First in the demo, I took participants to the Manifold Documentation about Exploring and Placing Resources. While showing the helpful sections complete with screenshots and references, I described how Resources can be “placed” within a text (by the Project Creator and Editors) for all readers to see and comment on.
We looked at Metagaming on The University of Minnesota Press’s instance of Manifold to see how Resources appear (small cube icons with thumbnails in the margin that link to the Resource page).
- I used Metagaming to demonstrate the difference between Resources and inline images coded into an EPUB (which would hold true for images pasted into a Google Doc).
- I pointed out how resources can be viewed from the reader or from a Resources content block on a project home page.
- I showed how Resources can be organized in Collections
- I showed how Resource Collections appear in larger blocks on the project home page
- Resource Collections may also be placed in the text with the cube icon
I mentioned two other projects, Using Primary Sources from Liverpool University Press, and Selections from Petrarch’s Canzoniere, which take advantage of Manifold’s ability to display visual and audio resources. In general, the goal of the Resources is to have them available as supplements (readers can choose to have Resources invisible while reading) and accessible within the Manifold project.

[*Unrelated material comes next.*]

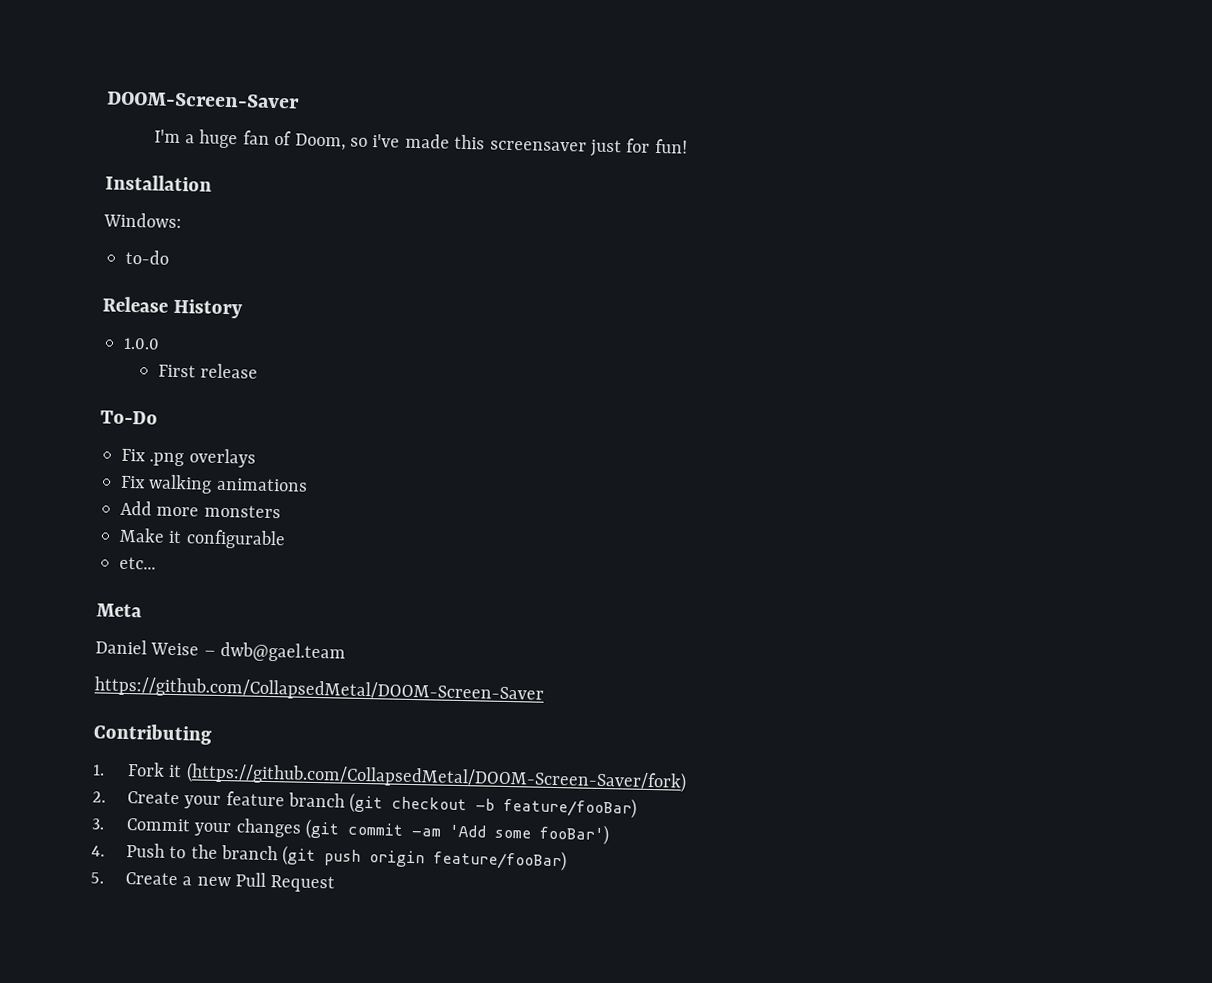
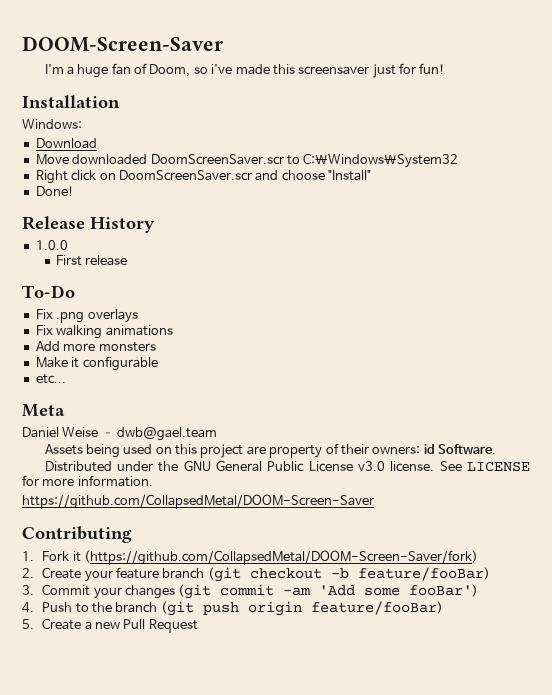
[125,249,169,265] to-do -> [35,138,97,149] [35,153,459,168] [35,170,371,184] [35,186,74,196] Download // Move downloaded DoomScreenSaver.scr to C:\Windows\System32 // Right click on DoomScreenSaver.scr and choose "Install" // Done!
(347, 652) none -> [44,443,497,458] [44,460,530,472] [22,475,153,487] // Assets being used on this project are property of their owners: id Software. // Distributed under the GNU General Public License v3.0 license. See LICENSE for more information.

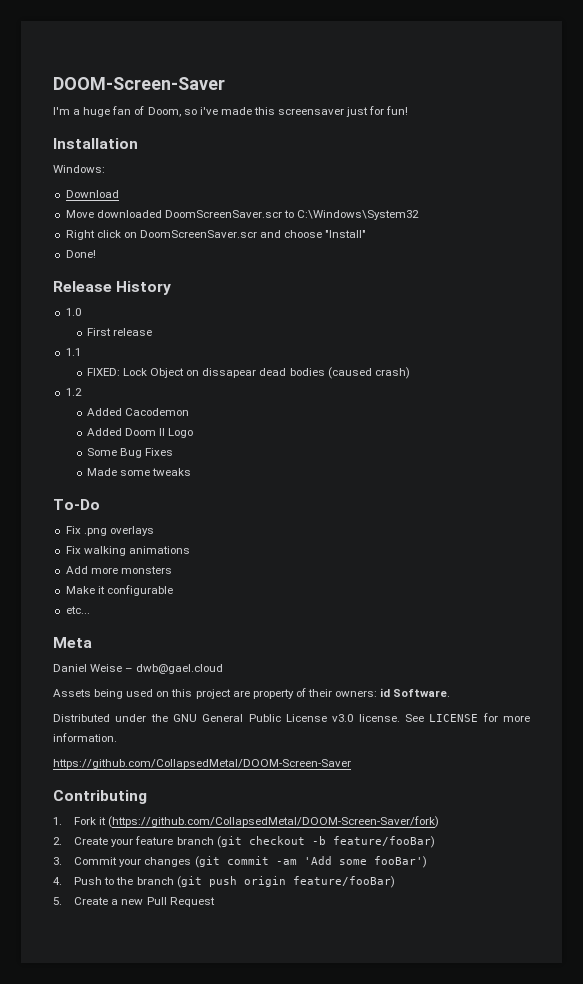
[35,240,68,250] 1.0.0 -> [65,308,81,316] 1.0
(128, 260) none -> [65,348,81,356] [86,367,410,379] [65,388,82,396] [86,408,190,416] [86,428,194,438] [86,448,174,458] [86,468,192,476] // 1.1 // FIXED: Lock Object on dissapear dead bodies (caused crash) // 1.2 // Added Cacodemon // Added Doom II Logo // Some Bug Fixes // Made some tweaks
[117,427,218,441] dwb@gael.team -> [136,664,224,674] dwb@gael.cloud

Before I ended the session, I briefly showed what it looks like to add resources in the back end. For Project Creators, I recommend looking at Customizing Projects, Adding Resources in Manifold documentation, and following the Quick Guide on Adding and Embedding Resources on the Learn page of cuny.manifoldapp.org.

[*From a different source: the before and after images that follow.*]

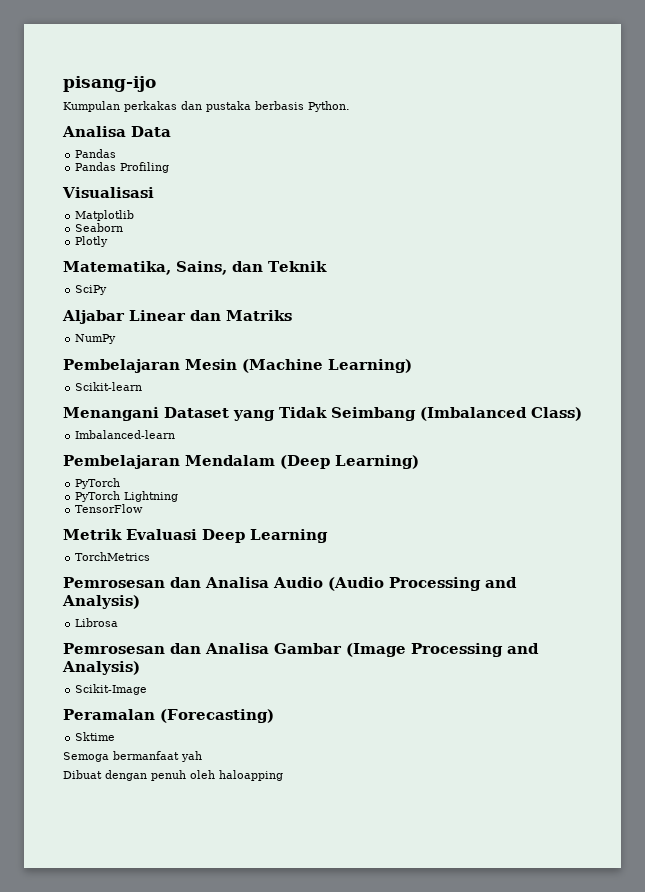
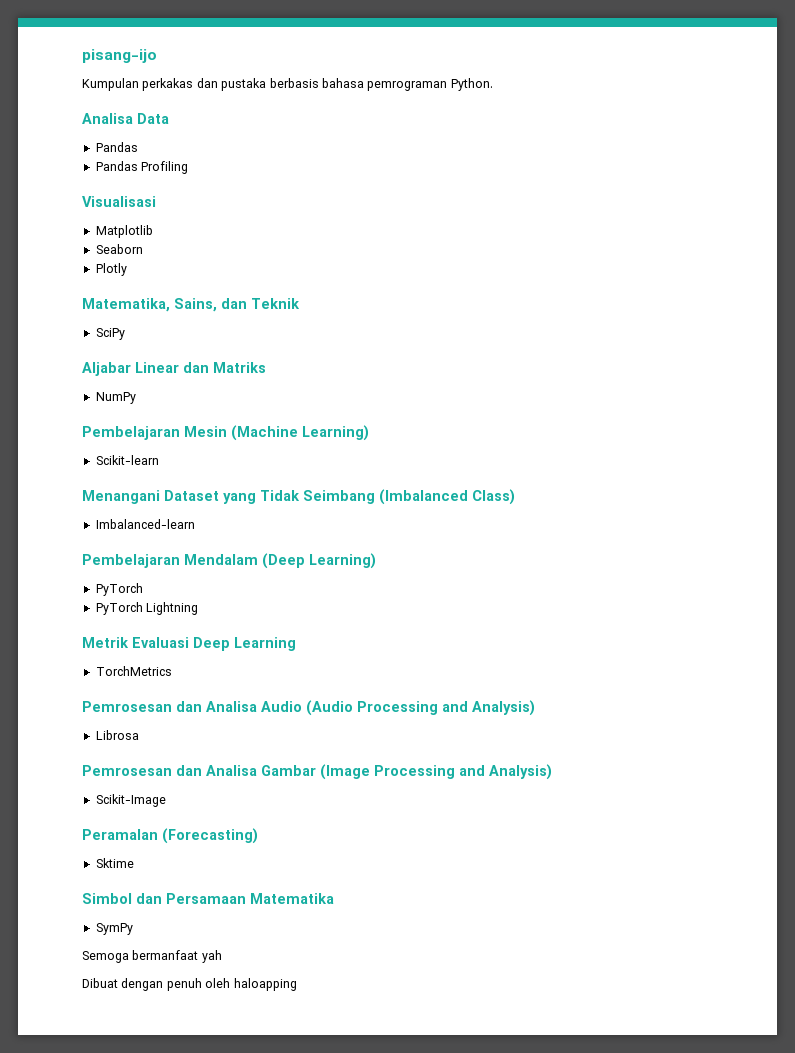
(304, 105) none -> [321,78,448,91] bahasa pemrograman
[75,504,144,513] // TensorFlow -> (199, 608) none
(116, 736) none -> [82,893,334,904] [95,923,133,935] // Simbol dan Persamaan Matematika // SymPy

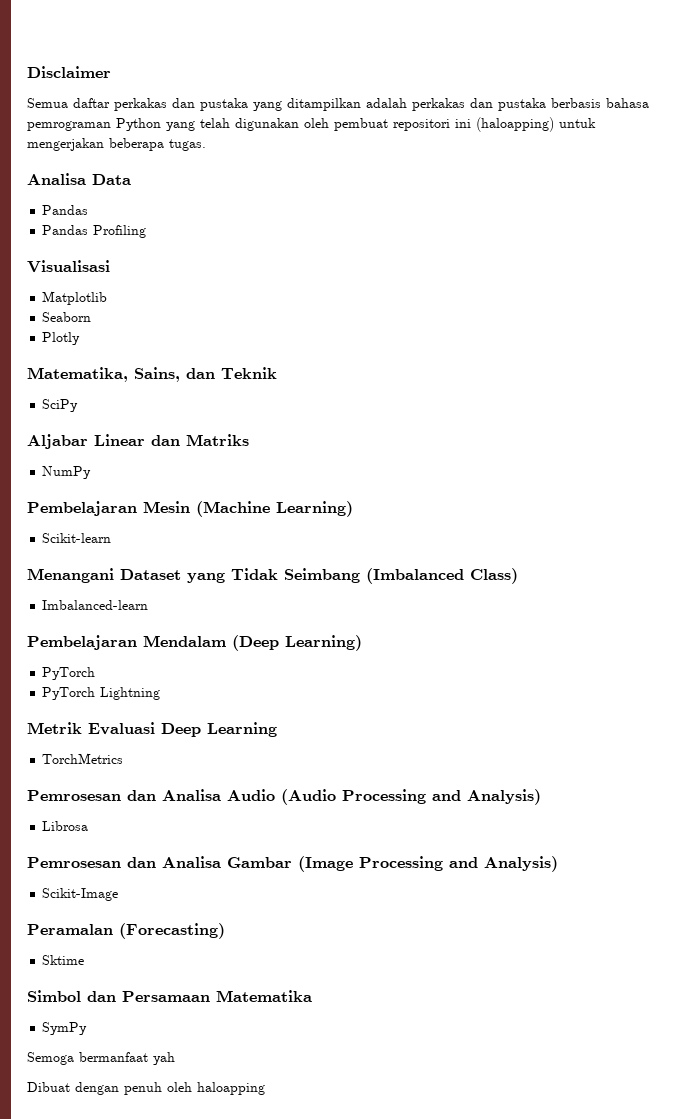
[82,49,157,63] [82,78,139,91] pisang-ijo // Kumpulan -> [27,66,111,78] [27,98,407,111] Disclaimer // Semua daftar perkakas dan pustaka yang ditampilkan adalah
[450,78,493,91] Python. -> [116,117,596,132] [27,138,206,151] Python yang telah digunakan oleh pembuat repositori ini (haloapping) untuk mengerjakan beberapa tugas.

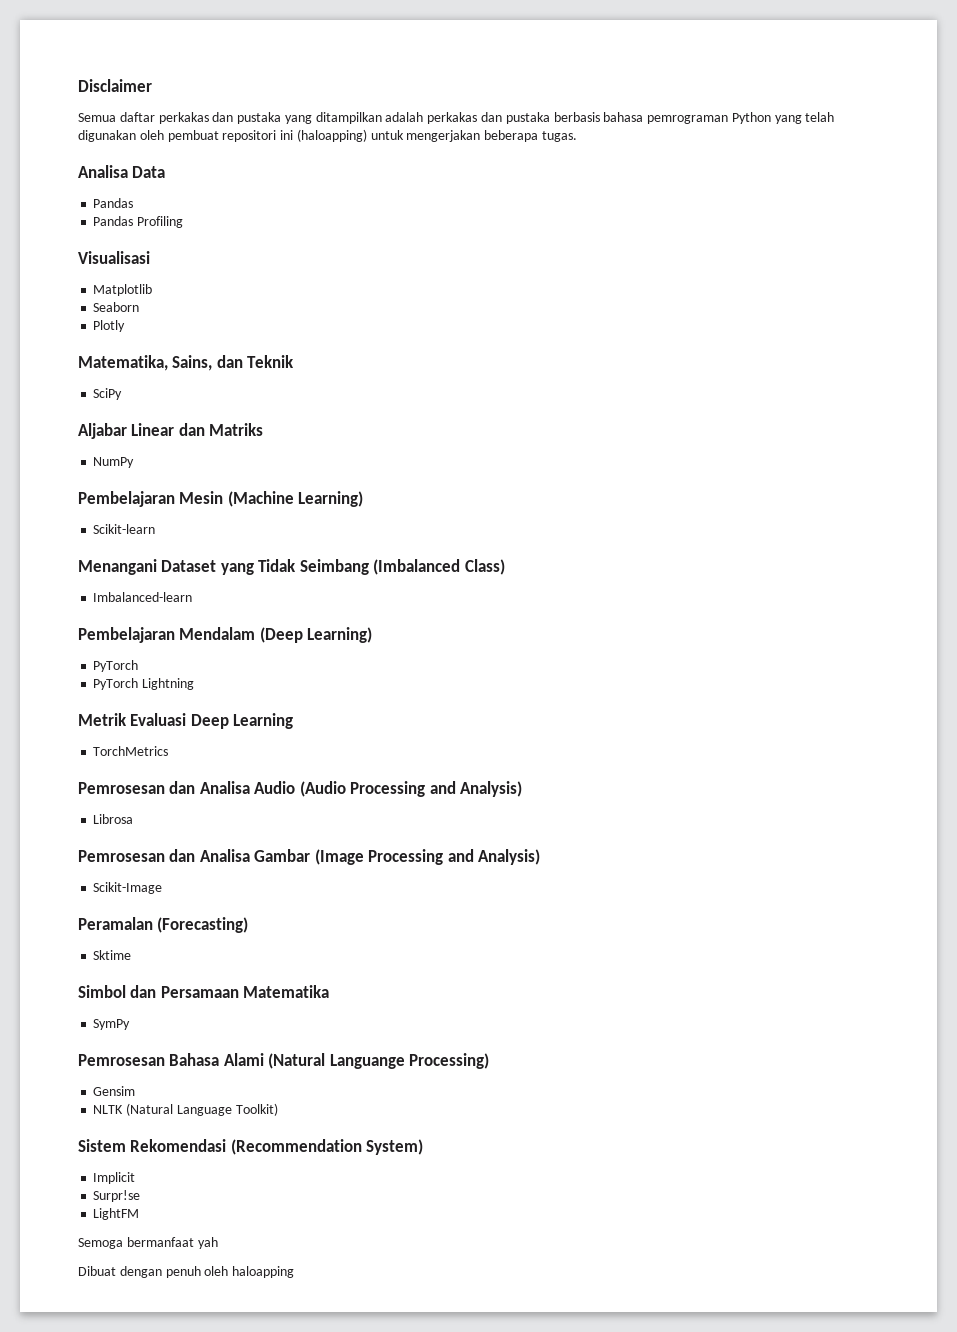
(88, 1028) none -> [78,1053,490,1069] [93,1086,136,1096] [93,1103,278,1116] [78,1139,424,1155] [93,1172,136,1184] [93,1190,141,1202] [93,1208,140,1220] // Pemrosesan Bahasa Alami (Natural Languange Processing) // Gensim // NLTK (Natural Language Toolkit) // Sistem Rekomendasi (Recommendation System) // Implicit // Surpr!se // LightFM

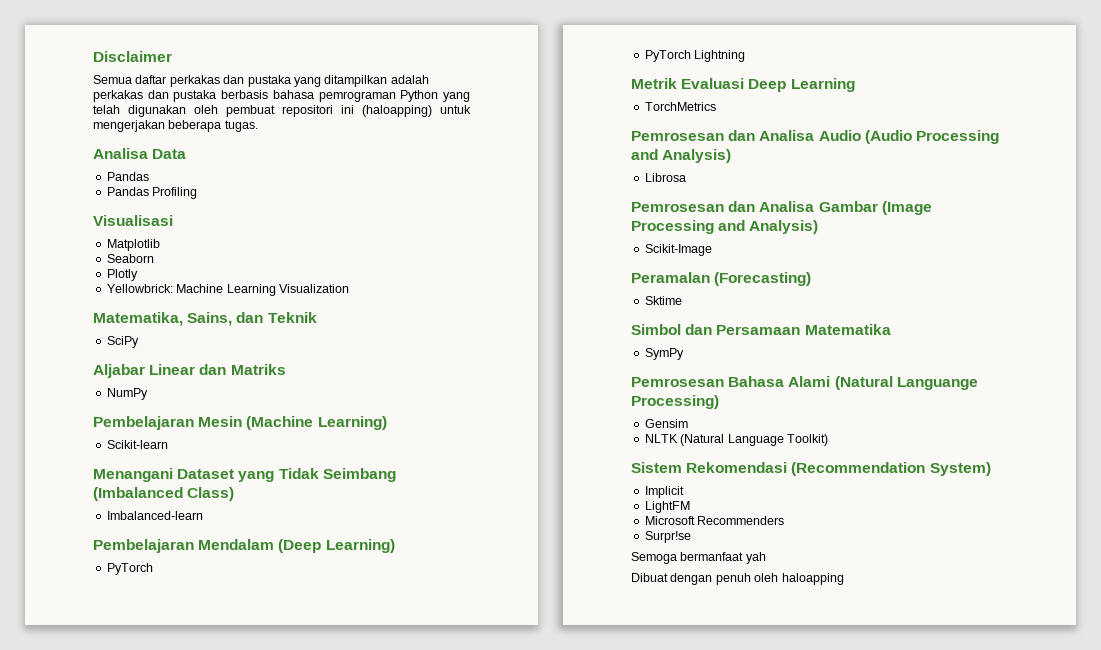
(126, 326) none -> [106,284,349,296] // Yellowbrick: Machine Learning Visualization
(136, 1178) none -> [644,501,690,513] [644,516,785,525] // LightFM // Microsoft Recommenders
[93,1208,140,1220] // LightFM -> (691, 537) none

Could a reader comment on a resource with a link, therefore sort of adding a resource?
A reader can add a link in an annotation that does become live. This is a great way for students to link to other resources without needing Project Creator permissions. Control of the project resources remains with the authors of the project.
What are the types of resources? Are they limited by format (video/audio/.doc/PDF/etc)?
The ten resource types (image, video, audio, file, link, pdf, document, spreadsheet, presentation, interactive) each have different specifications which are described more fully in the documentation (Preparing Resources). Images and videos are viewable within the Manifold interface whereas some of the other resource types are made available as downloads.
Can you ever have a link that goes external-outside of Manifold?
The link resource type provides a page with metadata about an external resource. The resource page allows readers to comment on relevant resources within Manifold, even if they are exiting Manifold to view those resources.
How do you embed a resource in the text itself? How do you create a hyperlink that takes you to this resource?
To place resources, users with necessary permissions (see documentation) highlight text within the reader and then select “resource” from the dropdown menu. Once a resource is “placed” or “anchored”, Manifold will display an icon within the text and thumbnail in the margin. These are linked to the resource page.For inline images or other resources, you need to follow the requirements of the type of file you are ingesting. To see what file types support which resources, visit the documentation on Preparing Texts.